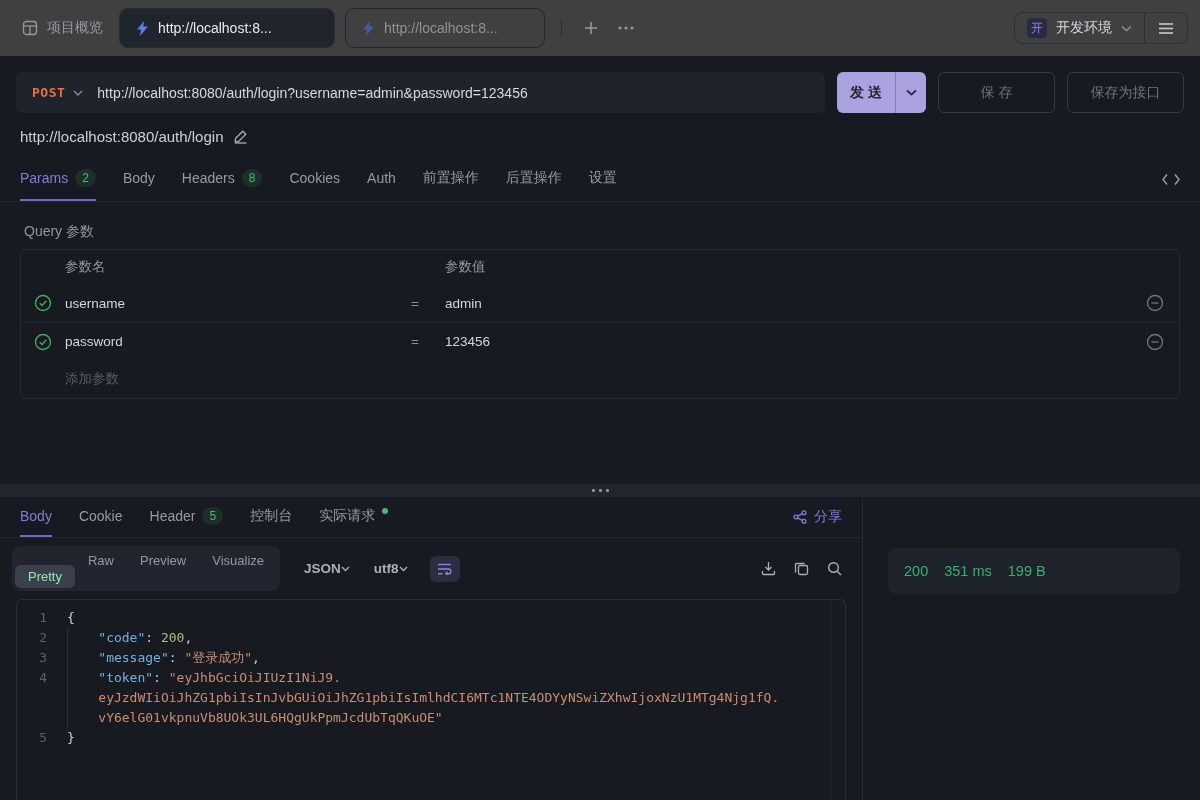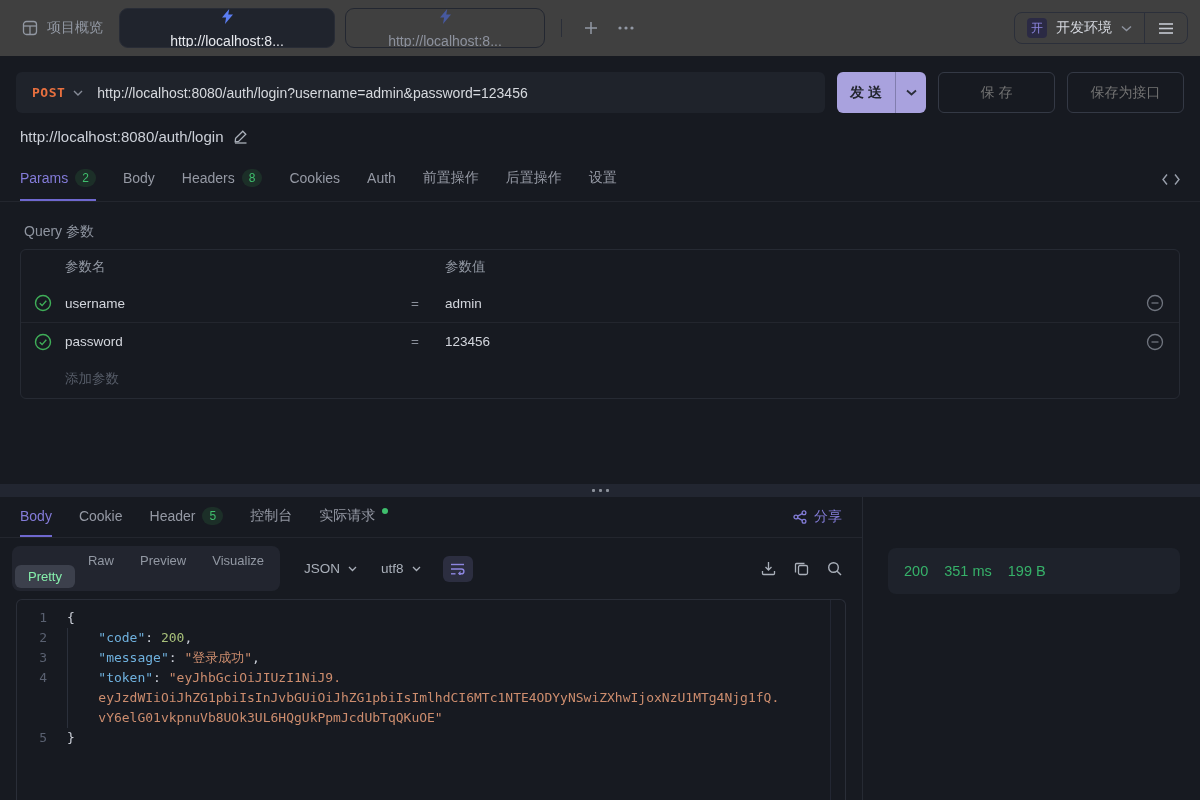--- a/index.html
+++ b/index.html
@@ -7,21 +7,21 @@
   body {
     font-family:"Liberation Sans","DejaVu Sans",sans-serif;
     background:#171a21; color:#d3d6dd; font-size:14px;
     -webkit-font-smoothing:antialiased;
   }
   .app { display:flex; flex-direction:column; height:800px; }
 
   
   .topbar { height:56px; background:#404040; display:flex; align-items:center; padding:0 12px; flex:none; }
   .project-tab { display:flex; align-items:center; gap:9px; color:#9298a3; padding:0 16px 0 10px; font-size:14px; cursor:pointer; }
-  .req-tab { height:40px; border-radius:9px; display:flex; align-items:center; gap:9px; padding:0 16px; font-size:14px; cursor:pointer;flex-direction:column; }
+  .req-tab { height:40px; border-radius:9px; display:flex; align-items:center; gap:9px; padding:0 16px; font-size:14px; cursor:pointer; }
   .req-tab.active { width:216px; background:#20242d; border:1px solid #282c36; color:#e7e9ee; }
   .req-tab.inactive { width:200px; margin-left:10px; border:1px solid #232731; color:#8d929e; }
   .tab-label { white-space:nowrap; overflow:hidden; }
   .tb-sep { width:1px; height:18px; background:#2a2e38; margin:0 12px 0 16px; }
   .tb-iconbtn { color:#9298a4; padding:6px 10px; cursor:pointer; display:flex; align-items:center; }
   .env-ctl { margin-left:auto; height:32px; border:1px solid #2b2f3a; border-radius:8px; display:flex; align-items:center; }
   .env-main { display:flex; align-items:center; gap:9px; padding:0 12px; cursor:pointer; }
   .env-badge { width:20px; height:20px; border-radius:4px; background:#2b2a44; color:#8d86e0; font-size:12px; display:flex; align-items:center; justify-content:center; }
   .env-label { color:#d6d9e0; font-size:14px; }
   .env-sep { width:1px; height:32px; background:#2b2f3a; }
@@ -78,21 +78,21 @@
   
   .response { height:303px; display:flex; flex:none; }
   .resp-left { flex:0 0 862px; display:flex; flex-direction:column; min-width:0; }
   .resp-tabs { height:41px; }
   .share { margin-left:auto; color:#837cd8; font-size:14px; display:flex; align-items:center; gap:7px; cursor:pointer; }
 
   .resp-toolbar { margin:8px 12px 0; display:flex; align-items:center; flex:none; }
   .segmented { background:#22252f; border-radius:8px; padding:3px; display:flex; }
   .seg { padding:4px 13px; border-radius:6px; color:#9298a3; font-size:13px; cursor:pointer; white-space:nowrap; }
   .seg.active { background:#3c404c; color:#86efac;margin-top:16px; }
-  .dd { display:flex; align-items:center; gap:8px; color:#aab0ba; font-size:13.5px; margin-left:24px; cursor:pointer; }
+  .dd { display:flex; align-items:center; gap:0; color:#aab0ba; font-size:13.5px; margin-left:24px; cursor:pointer;font-weight:bold; }
   .wrap-btn { margin-left:22px; width:30px; height:26px; border-radius:6px; background:#2c2e40; color:#8d86e0; display:flex; align-items:center; justify-content:center; cursor:pointer; }
   .tool-icons { margin-left:auto; display:flex; gap:18px; color:#aab0ba; padding-right:8px; }
   .tool-icons > span { display:flex; cursor:pointer; }
 
   .code-panel { margin:8px 16px 0; flex:1; border:1px solid #2a2e38; border-bottom:none; border-radius:6px 6px 0 0; position:relative; padding-top:8px; overflow:hidden;
     font-family:"DejaVu Sans Mono",monospace; font-size:13px; }
   .code-row { display:flex; line-height:20px; white-space:pre; }
   .ln { flex:none; width:30px; text-align:right; color:#596070; user-select:none; }
   .ct { padding-left:20px; }
   .c-p { color:var(--syn-punct); }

EXERCISE BRIEF
Wherever the word "overflow" turns up in the records above, copy the line that holds it.

FINISHED EXERCISE
   .tab-label { white-space:nowrap; overflow:hidden; }
   .code-panel { margin:8px 16px 0; flex:1; border:1px solid #2a2e38; border-bottom:none; border-radius:6px 6px 0 0; position:relative; padding-top:8px; overflow:hidden;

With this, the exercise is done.